Born in the state of Virginia, educated in Philadelphia and a graduate of Cheyney State, the oldest HBCU in the nation, the children of Baltimore were lucky that Ms. Gertrude then came here and made Baltimore her home.  She served valiantly as a teacher, a counselor and then a principal for 25 years at Barclay.

She believed in children and their abilities. Williams fought successive school superintendents (over the Calvert-private school- Curriculum) who didn’t understand the depths of her commitment to educating children nor her creativity.  She survived those battles while the school system’s top administrators lost.  They just didn’t know who they were messing with.  

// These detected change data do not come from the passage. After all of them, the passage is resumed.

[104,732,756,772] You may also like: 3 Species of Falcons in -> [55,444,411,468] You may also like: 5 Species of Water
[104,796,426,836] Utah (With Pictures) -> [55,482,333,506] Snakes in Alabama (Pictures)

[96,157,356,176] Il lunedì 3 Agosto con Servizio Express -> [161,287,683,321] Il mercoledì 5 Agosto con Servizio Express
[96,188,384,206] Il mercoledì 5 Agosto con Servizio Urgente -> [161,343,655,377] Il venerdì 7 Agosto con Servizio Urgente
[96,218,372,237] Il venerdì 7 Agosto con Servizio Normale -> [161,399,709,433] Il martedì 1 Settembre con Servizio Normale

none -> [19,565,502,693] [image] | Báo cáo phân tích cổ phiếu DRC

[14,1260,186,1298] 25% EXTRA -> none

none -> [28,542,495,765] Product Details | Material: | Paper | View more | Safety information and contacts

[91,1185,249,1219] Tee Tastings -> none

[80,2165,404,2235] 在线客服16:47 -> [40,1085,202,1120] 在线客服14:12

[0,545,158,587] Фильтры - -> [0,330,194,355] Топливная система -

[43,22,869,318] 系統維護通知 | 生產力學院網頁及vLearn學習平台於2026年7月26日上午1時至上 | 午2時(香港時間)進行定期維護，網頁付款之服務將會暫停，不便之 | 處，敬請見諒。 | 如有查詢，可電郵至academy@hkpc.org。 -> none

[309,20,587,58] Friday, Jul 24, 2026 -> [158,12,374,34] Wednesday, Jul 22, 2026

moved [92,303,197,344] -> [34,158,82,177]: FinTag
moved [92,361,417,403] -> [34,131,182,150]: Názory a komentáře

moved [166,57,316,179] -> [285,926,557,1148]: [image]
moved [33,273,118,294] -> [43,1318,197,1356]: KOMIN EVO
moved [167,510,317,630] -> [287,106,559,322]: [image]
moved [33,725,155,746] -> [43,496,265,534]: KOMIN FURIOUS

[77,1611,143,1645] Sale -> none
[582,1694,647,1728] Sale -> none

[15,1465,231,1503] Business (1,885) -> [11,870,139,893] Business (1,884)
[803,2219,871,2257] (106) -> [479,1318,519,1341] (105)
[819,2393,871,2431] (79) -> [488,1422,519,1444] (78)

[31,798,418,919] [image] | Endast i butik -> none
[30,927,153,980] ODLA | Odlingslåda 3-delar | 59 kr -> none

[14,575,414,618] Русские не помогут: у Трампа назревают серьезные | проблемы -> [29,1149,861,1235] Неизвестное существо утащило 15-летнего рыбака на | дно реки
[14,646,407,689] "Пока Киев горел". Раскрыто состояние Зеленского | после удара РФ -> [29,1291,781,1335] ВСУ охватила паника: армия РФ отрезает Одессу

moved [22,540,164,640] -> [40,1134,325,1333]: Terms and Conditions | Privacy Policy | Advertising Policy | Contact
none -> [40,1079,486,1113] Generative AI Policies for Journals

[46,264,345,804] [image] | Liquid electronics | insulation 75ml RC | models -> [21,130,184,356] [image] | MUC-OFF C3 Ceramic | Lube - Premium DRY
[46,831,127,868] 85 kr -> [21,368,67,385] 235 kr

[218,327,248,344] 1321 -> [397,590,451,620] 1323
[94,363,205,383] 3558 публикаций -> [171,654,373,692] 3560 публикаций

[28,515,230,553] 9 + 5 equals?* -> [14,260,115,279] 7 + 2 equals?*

Williams had a very sharp mind and a very big heart.  She was generous with praise, great as a counselor and a friend, if not a mother figure to many.  She knew how to listen and she willingly shared her wisdom with parents, community members and especially the children.  Jo Ann Robinson, a retired Morgan University professor, veteran of the civil rights movement and community activist, was a close friend of Gertrude Williams for 45 years since the day her son entered Barclay.  “She became a mother figure to many of us.  She had a counseling background.  In fact, she thought all teachers should have training in counseling.  Gertrude was generous in listening and in giving advice and she frequently reached into her own pocketbook to pay for things that others couldn’t.” She made a big difference in a lot of lives in Baltimore.


Sharon Jones was a peacemaker up to the day she died at age 82.  She left us on September 8. Sharon was an anti-war activist and a strong fighter for justice.  As a longtime financial supporter of the Nawal G. Rajeh Peace Camp, along with her wife, Cindy Farquhar, she put her money where her mouth was.  

Sharon was born in the MidWest of working class parents, educated as a mathematician including earning a Phd in the discipline. Jones worked at the University of Wisconsin before coming to Towson University where she became an anti-war activist.  She fought for women’s rights as a founding member of the Women’s Union of Baltimore, a socialist-feminist organization. Jones also started several feminist book clubs in her day. Jones was anti-war and pro-peace.  She could be seen around our city and the surrounding area demonstrating for various life and freedom giving causes.  She was highly dedicated to the children of Baltimore City. Her spirit will live on in the children she supported.